You are viewing a plain text version of this content. The canonical link for it is here.
Posted to dev@crunch.apache.org by "Joseph Adler (JIRA)" <ji...@apache.org> on 2013/06/17 19:31:20 UTC

[jira] [Created] (CRUNCH-222) Planner should choose to run DoFns on Map or Reduce side depending on data size

Joseph Adler created CRUNCH-222:
-----------------------------------

             Summary: Planner should choose to run DoFns on Map or Reduce side depending on data size
                 Key: CRUNCH-222
                 URL: https://issues.apache.org/jira/browse/CRUNCH-222
             Project: Crunch
          Issue Type: New Feature
    Affects Versions: 0.7.0
            Reporter: Joseph Adler


Hi guys,

I was using Crunch to run a large data pipeline, and came across a problem. In one stage (between two group functions), I have a DoFn that increases the output data size by a factor of 5. You can picture the flow like this:

  GroupByKeyA -> MyDoFn -> GroupByKeyB

On Hadoop, this translates to something like this:

  -----------------------------         -----------------------------
  | map1  -> reduce1 |   ->   | map2  -> reduce2 |
  -----------------------------         -----------------------------

Logically, you can either run MyDoFn within reduce1 or map2 and get the same results. (The same data will be created as an input to reduce2.)

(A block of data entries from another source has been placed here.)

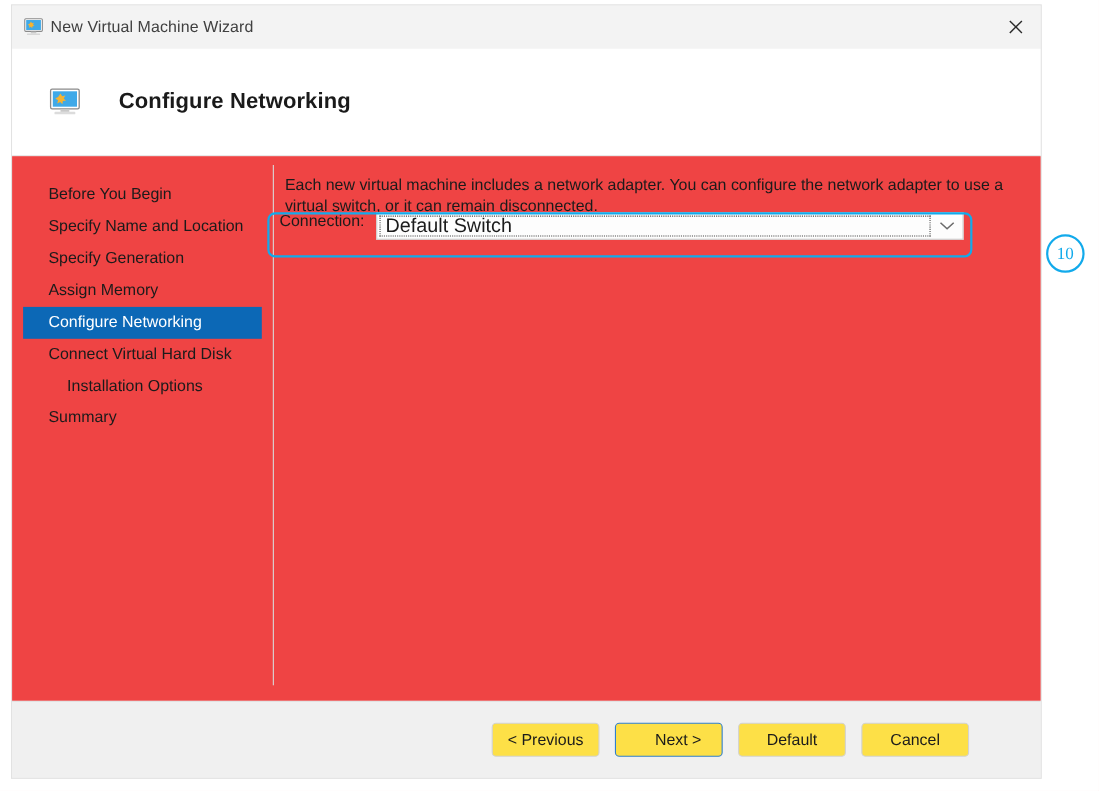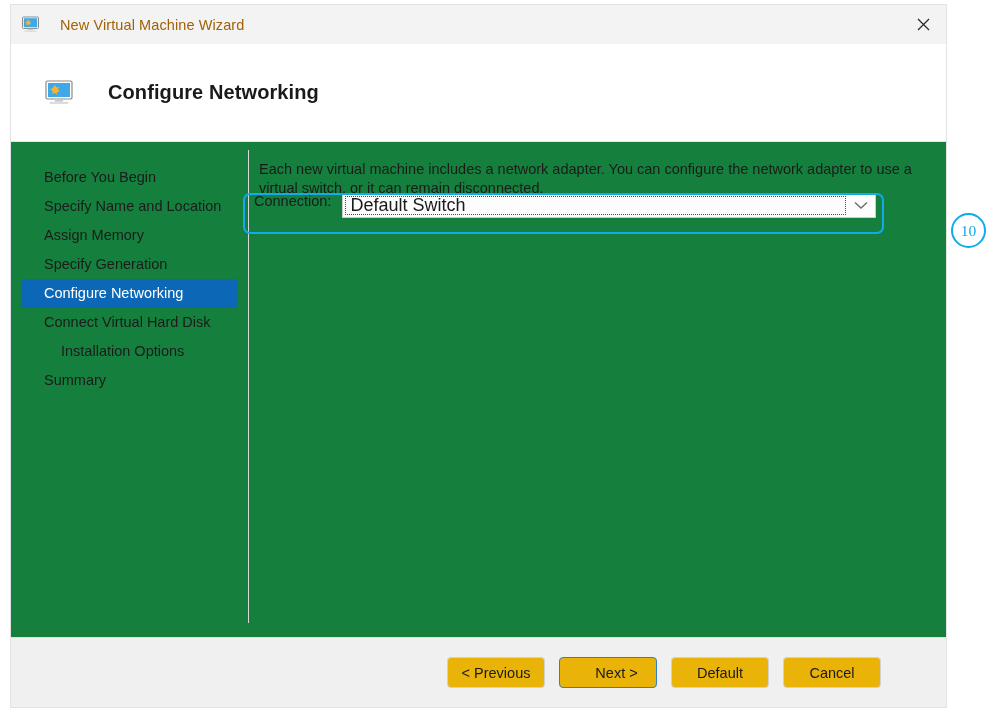--- a/index.html
+++ b/index.html
@@ -38,23 +38,23 @@
     flex: none;
     position: relative;
   }
   #title-bar-icon {
     margin-left: 10px;
     width: 19px;
     height: 19px;
     flex: none;
   }
   #title-bar-text {
-    margin-left: 20px;
-    font-size: 14.5px;
-    color: #a16207;
+    margin-left: 6px;
+    font-size: 14.5px;
+    color: #404040;
     letter-spacing: 0.1px;
     text-align: center;
   }
   #close-button {
     position: absolute;
     right: 0;
     top: 0;
     width: 45px;
     height: 39px;
     display: flex;
@@ -85,21 +85,21 @@
     font-weight: bold;
     color: #1a1a1a;
     letter-spacing: 0.1px;
   }
 
   
   #body-area {
     flex: 1 1 auto;
     display: flex;
     position: relative;
-    background: #15803d;
+    background: #ef4444;
     min-height: 0;
   }
 
   
   #sidebar {
     width: 227px;
     flex: none;
     padding-top: 21px;
     position: relative;
   }
@@ -244,21 +244,21 @@
     align-items: center;
     justify-content: flex-end;
     padding-right: 65px;
     background: #f0f0f0;
     box-sizing: border-box;
   }
   .footer-button {
     width: 98px;
     height: 31px;
     margin-left: 14px;
-    background: #eab308;
+    background: #fde047;
     border: 1px solid #d2d2d2;
     border-radius: 4px;
     font-size: 14.5px;
     color: #1b1b1b;
     font-family: "Liberation Sans", sans-serif;
     cursor: default;
     display: flex;
     align-items: center;
     justify-content: center;
     box-sizing: border-box;
@@ -305,22 +305,22 @@
       </svg>
     </span>
     <span id="header-title">Configure Networking</span>
   </div>
 
   <div id="body-area">
 
     <div id="sidebar">
       <div class="sidebar-item">Before You Begin</div>
       <div class="sidebar-item">Specify Name and Location</div>
+      <div class="sidebar-item">Specify Generation</div>
       <div class="sidebar-item">Assign Memory</div>
-      <div class="sidebar-item">Specify Generation</div>
       <div class="sidebar-item selected">Configure Networking</div>
       <div class="sidebar-item">Connect Virtual Hard Disk</div>
       <div class="sidebar-item indented">Installation Options</div>
       <div class="sidebar-item">Summary</div>
     </div>
     <div id="sidebar-divider"></div>
 
     <div id="content-pane">
       <p id="intro-text">Each new virtual machine includes a network adapter. You can configure the network adapter to use a virtual switch, or it can remain disconnected.</p>
 

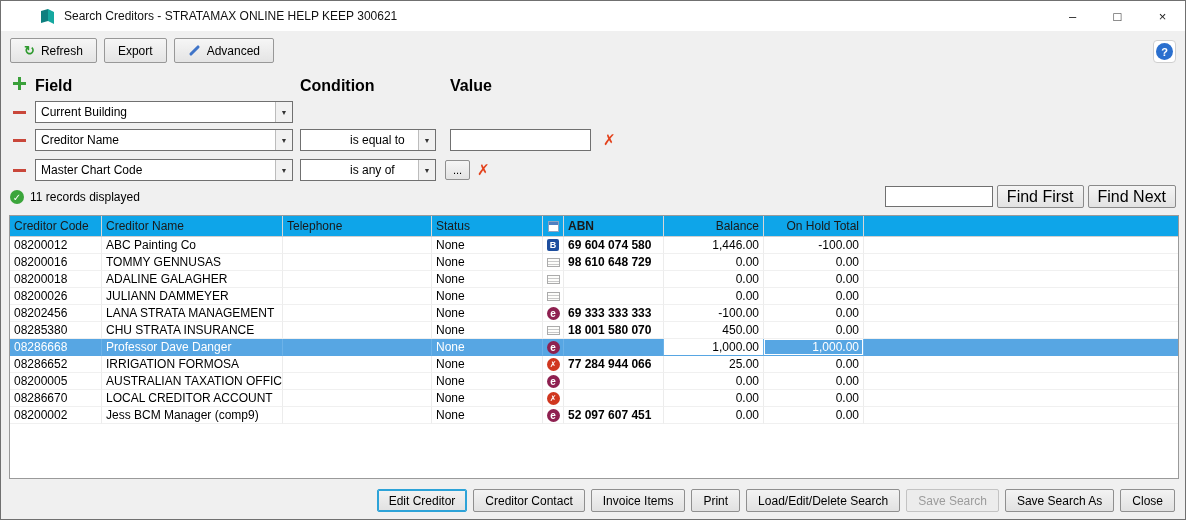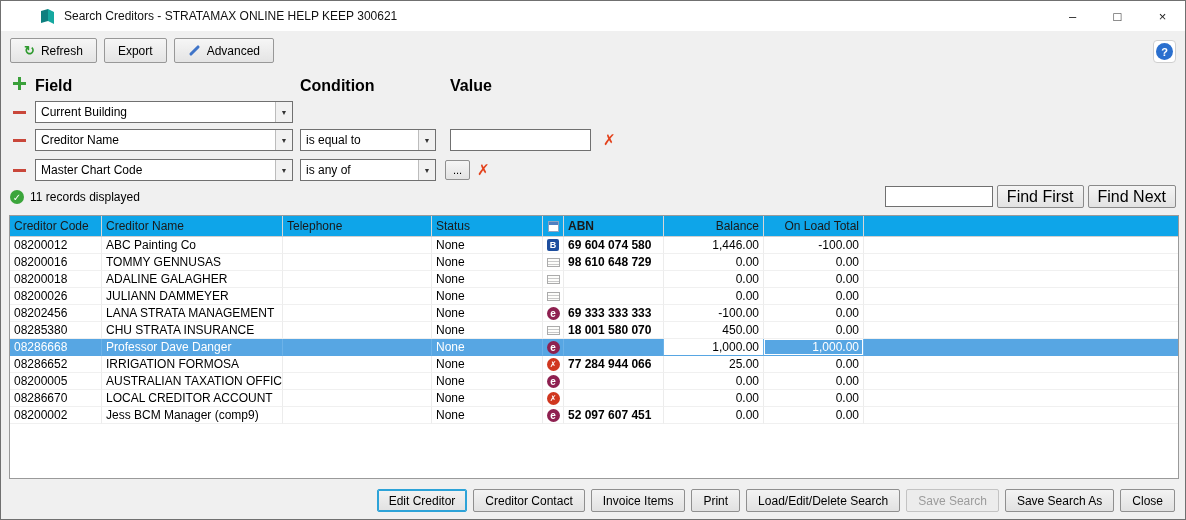--- a/index.html
+++ b/index.html
@@ -31,21 +31,21 @@
   .sq-btn { position: absolute; width: 17px; height: 17px; }
   .plus-icon, .minus-icon { position: relative; display: block; width: 17px; height: 17px; }
   .plus-icon::before { content: ""; position: absolute; left: 2px; right: 2px; top: 7px; height: 3px; background: #3aa03a; }
   .plus-icon::after { content: ""; position: absolute; top: 2px; bottom: 2px; left: 7px; width: 3px; background: #3aa03a; }
   .minus-icon::before { content: ""; position: absolute; left: 2px; right: 2px; top: 7px; height: 3px; background: #c9473a; }
 
   .crit-row { position: absolute; left: 8px; right: 8px; height: 22px; }
   .crit-row .sq-btn { left: 2px; top: 3px; }
   .combo { position: absolute; height: 22px; background: #fff; border: 1px solid #707070; display: flex; align-items: center; }
   .combo-field { left: 26px; width: 258px; }
-  .combo-cond { left: 291px; width: 136px; }
+  .combo-cond { left: 291px; width: 136px; padding-left: 44px; }
   .combo-text { flex: 1; padding: 0 5px; white-space: nowrap; overflow: hidden; }
   .combo-arrow { width: 17px; align-self: stretch; display: flex; align-items: center; justify-content: center; background: #f1f1f1; border-left: 1px solid #bcbcbc; font-size: 7px; color: #333; }
   .textbox { position: absolute; height: 22px; border: 1px solid #707070; background: #fff; padding: 0 4px; font: inherit; }
   .value-input { left: 441px; width: 141px; top: 0; }
   .clear-x { position: absolute; top: 2px; font-size: 15px; font-weight: bold; color: #e3421c; line-height: 18px; }
   .picker-btn { position: absolute; left: 436px; top: 1px; width: 25px; height: 20px; background: linear-gradient(#f5f5f5, #e3e3e3); border: 1px solid #8f8f8f; border-radius: 2px; display: flex; align-items: center; justify-content: center; font-size: 11px; }
 
   
   .status { position: absolute; top: 189px; left: 9px; display: flex; align-items: center; gap: 6px; }
   .check-icon { width: 14px; height: 14px; border-radius: 50%; background: #3ba53b; color: #fff; font-size: 10px; display: flex; align-items: center; justify-content: center; }
@@ -187,21 +187,21 @@
     <div class="thead">
       <div class="th c-code">Creditor Code</div>
       <div class="th c-name">Creditor Name</div>
       <div class="th c-tel">Telephone</div>
       <div class="th c-status">Status</div>
       <div class="th c-icon">
           <span class="mini-table-icon"></span>
         </div>
       <div class="th c-abn">ABN</div>
       <div class="th c-balance">Balance</div>
-      <div class="th c-onhold">On Load Total</div>
+      <div class="th c-onhold">On Hold Total</div>
       <div class="th c-fill"></div>
     </div>
     <div>
     <div class="tr">
       <div class="td c-code">08200012</div>
       <div class="td c-name">ABC Painting Co</div>
       <div class="td c-tel"></div>
       <div class="td c-status">None</div>
       <div class="td c-icon">
             <span class="rowicon icon-bpay"></span>

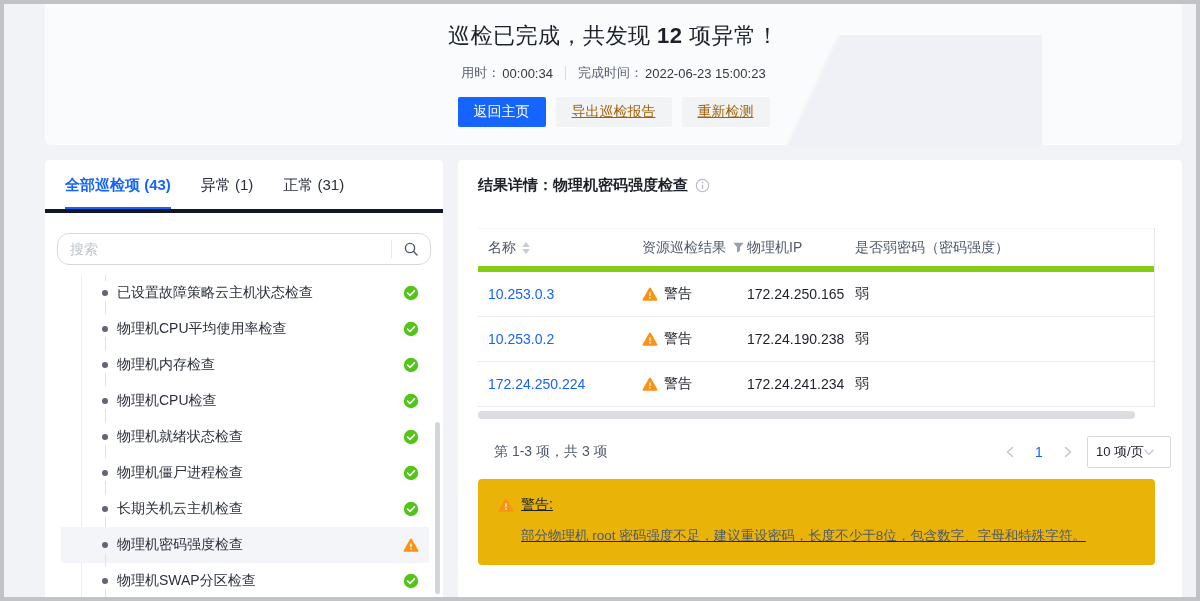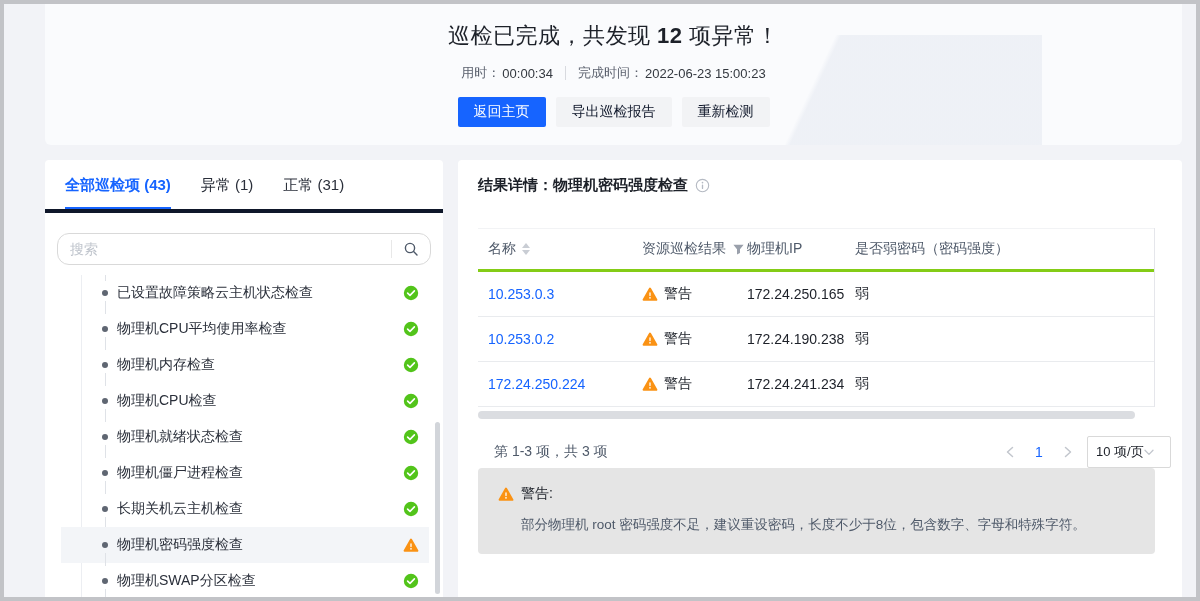--- a/index.html
+++ b/index.html
@@ -26,21 +26,21 @@
   }
   .banner-title { margin-top:17px; font-size:22px; color:#1d2129; letter-spacing:.5px; }
   .banner-title b { font-weight:700; }
   .banner-meta { margin-top:13px; font-size:13px; color:#5b616e; display:flex; justify-content:center; align-items:center; }
   .banner-meta .lbl { color:#5b616e; }
   .banner-meta .val { color:#33383f; margin-left:2px; }
   .meta-divider { width:1px; height:14px; background:#d8dadf; margin:0 12px; }
   .banner-actions { margin-top:15px; display:flex; justify-content:center; gap:10px; position:relative; z-index:1; }
   .btn { height:30px; padding:0 16px; font-size:14px; border:none; border-radius:2px; display:inline-flex; align-items:center; cursor:pointer; font-family:inherit; }
   .btn-primary { background:#1664ff; color:#fff; }
-  .btn-default { background:#f2f3f5; color:#0f172a; }
+  .btn-default { background:#f2f3f5; color:#a16207;text-decoration:underline; }
 
   
   .card { position:absolute; background:#fff; border-radius:4px; overflow:hidden; }
   .left-card  { left:41px;  top:156px; width:398px; height:441px; }
   .right-card { left:454px; top:156px; width:724px; height:441px; }
 
   
   .tabs { display:flex; gap:30px; padding:16px 20px 0; border-bottom:4px solid #0f172a; }
   .tab { font-size:15px; color:#2a2f3a; padding-bottom:12px; cursor:pointer; border-bottom:2px solid transparent; }
   .tab.active { color:#1664ff; border-bottom-color:#1664ff; font-weight:700; }
@@ -63,42 +63,42 @@
   .item.st-ok .ok-badge { display:block; }
   .item.st-warning .warn-badge { display:block; }
   .vscroll { position:absolute; right:3px; top:262px; width:5px; height:172px; background:#d2d5da; border-radius:3px; }
 
   
   .result-header { padding:16px 20px 0; font-size:15px; font-weight:700; color:#1d2129; display:flex; align-items:center; gap:7px; }
   .result-header .info { display:inline-flex; }
 
   .rtable { position:absolute; left:20px; top:68px; width:677px; border-right:1px solid #e5e6eb; }
   .tgrid { display:grid; grid-template-columns:164px 105px 108px 300px; align-items:center; }
-  .thead { height:44px; font-size:14px; color:#4e5969; border-top:1px solid #f2f3f5; border-bottom:3px solid #84cc16; }
+  .thead { height:44px; font-size:14px; color:#4e5969; border-top:1px solid #f2f3f5; border-bottom:6px solid #84cc16; }
   .th { display:flex; align-items:center; gap:6px; white-space:nowrap; }
   .th.first { padding-left:10px; }
   .trow { height:45px; font-size:14px; border-bottom:1px solid #e9ebee; }
   .cell-name { padding-left:10px; color:#1664ff; cursor:pointer; white-space:nowrap; }
   .cell-result { display:flex; align-items:center; gap:6px; color:#1d2129; }
   .cell-ip, .cell-weak { color:#1d2129; white-space:nowrap; }
   .sorter { display:inline-flex; flex-direction:column; gap:2px; }
   .sorter i { display:block; width:0; height:0; border-left:4px solid transparent; border-right:4px solid transparent; }
   .sorter .up { border-bottom:5px solid #c9cdd4; }
   .sorter .down { border-top:5px solid #c9cdd4; }
 
   .hscroll { position:absolute; left:20px; top:251px; width:657px; height:8px; background:#dbdde1; border-radius:4px; }
 
   .pager { position:absolute; left:36px; top:276px; width:677px; height:32px; display:flex; align-items:center; justify-content:space-between; }
   .pager-summary { font-size:14px; color:#4e5969; }
   .pager-right { display:flex; align-items:center; gap:10px; }
   .chev { width:18px; height:18px; display:flex; align-items:center; justify-content:center; cursor:pointer; }
   .page-num { color:#1664ff; font-size:14px; min-width:20px; text-align:center; cursor:pointer; }
   .size-select { width:84px; height:32px; border:1px solid #d9d9d9; border-radius:2px; background:#fff; display:flex; align-items:center; padding:0 8px; font-size:13px; color:#1d2129; cursor:pointer; white-space:nowrap; }
 
-  .warn-box { position:absolute; left:20px; top:308px; width:677px; background:#e5e5e5; border-radius:4px; padding:17px 20px 19px; }
+  .warn-box { position:absolute; left:20px; top:319px; width:677px; background:#eab308; border-radius:4px; padding:17px 20px 19px;text-decoration:underline; }
   .warn-title { display:flex; align-items:center; gap:7px; font-size:14px; color:#1d2129; }
   .warn-desc { margin:12px 0 0 23px; font-size:13.5px; color:#4e5969; line-height:1.5; }
 
   svg { display:block; }
 </style>
 </head>
 <body>
 
 <div class="banner">
   <div class="banner-title"><span>巡检已完成，共发现 </span><b>12</b><span> 项异常！</span></div>

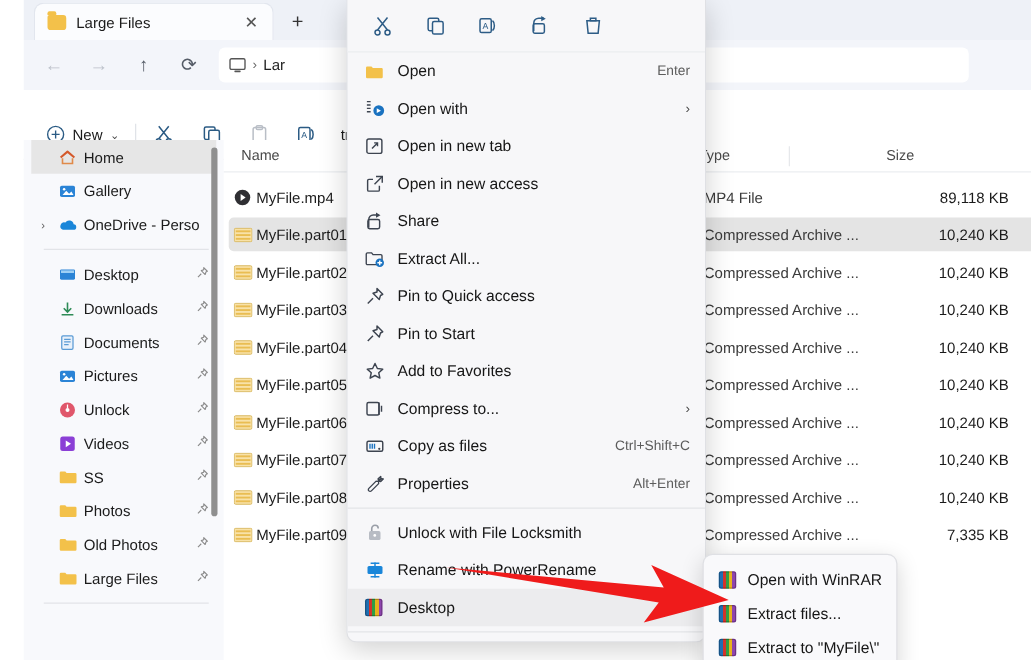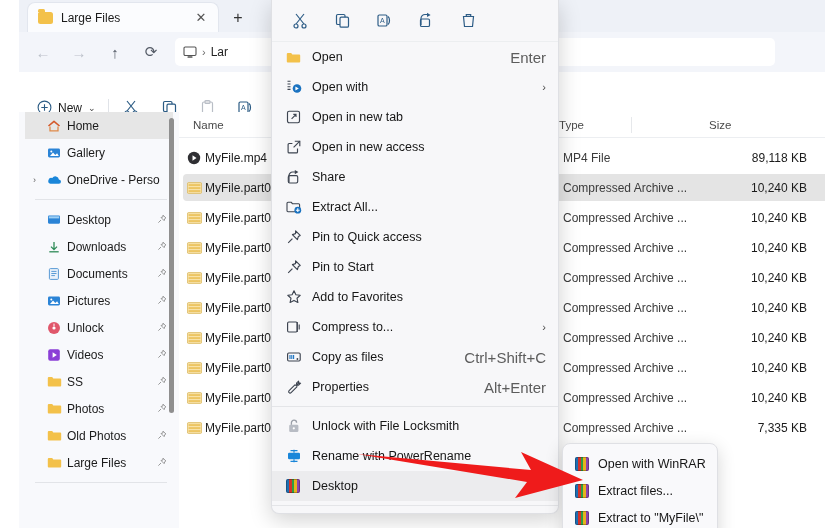--- a/index.html
+++ b/index.html
@@ -109,40 +109,40 @@
     border-radius:4px;
   }
   .row.sel { background:#e4e4e4; }
   .row .r-ico { width:22px; display:flex; align-items:center; justify-content:center; flex:0 0 22px;}
   .r-name { width:196px; white-space:nowrap; }
   .r-date { width:162px; }
   .r-type { width:152px; color:#3b3b3b;}
   .r-size { width:92px; text-align:right; }
   
   #context-menu {
-    position:absolute; left:252px; top:0px; width:288px; height:514px;
+    position:absolute; left:258px; top:0px; width:288px; height:514px;
     background:#f7f7f9;
     border:1px solid #dfe0e4; border-top:none;
     border-radius:0 0 8px 8px;
     box-shadow:0 6px 22px rgba(0,0,0,.18);
     overflow:hidden;
   }
   #ctx-iconbar {
     height:42px; display:flex; align-items:center; padding-left:8px; gap:2px;
     background:#f7f7f9; border-bottom:1px solid #eceef0;
   }
   .ctx-ibtn { width:40px; height:32px; display:flex; align-items:center; justify-content:center; color:#2d5c86;}
   .ctx-item {
     height:30px; display:flex; align-items:center; padding:0 12px 0 14px;
     font-size:12.5px; color:#161616; position:relative;
   }
   .ctx-item.hl { background:#ececee; }
   .ctx-item .c-ico { width:26px; flex:0 0 26px; display:flex; align-items:center; }
   .ctx-item .c-label { flex:1 1 auto; white-space:nowrap; }
-  .ctx-item .c-accel { font-size:15px; color:#5c5c5c; }
+  .ctx-item .c-accel { font-size:11px; color:#5c5c5c; }
   .ctx-item .c-arrow { font-size:11px; color:#4a4a4a; margin-left:6px; }
   .ctx-div { height:1px; background:#e4e5e8; margin:4px 0; }
   
   #winrar-submenu {
     position:absolute; left:543px; top:443px; width:156px; height:100px;
     background:#f9f9fb; border:1px solid #dfe0e4; border-radius:8px;
     box-shadow:0 5px 18px rgba(0,0,0,.16); padding-top:6px;
     overflow:hidden;
   }
   .sub-item {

In the current implementation, MyDoFn always runs in Reduce1. That means that the first map/reduce job will write out 5x more data than it would if MyDoFn ran in Map2. For my job, this is a big deal: that's 5x more data written to HDFS and read from HDFS; that's a lot of extra work on HDFS and a lot of extra network traffic. Clearly, it would be more efficient to run MyDoFn in map2.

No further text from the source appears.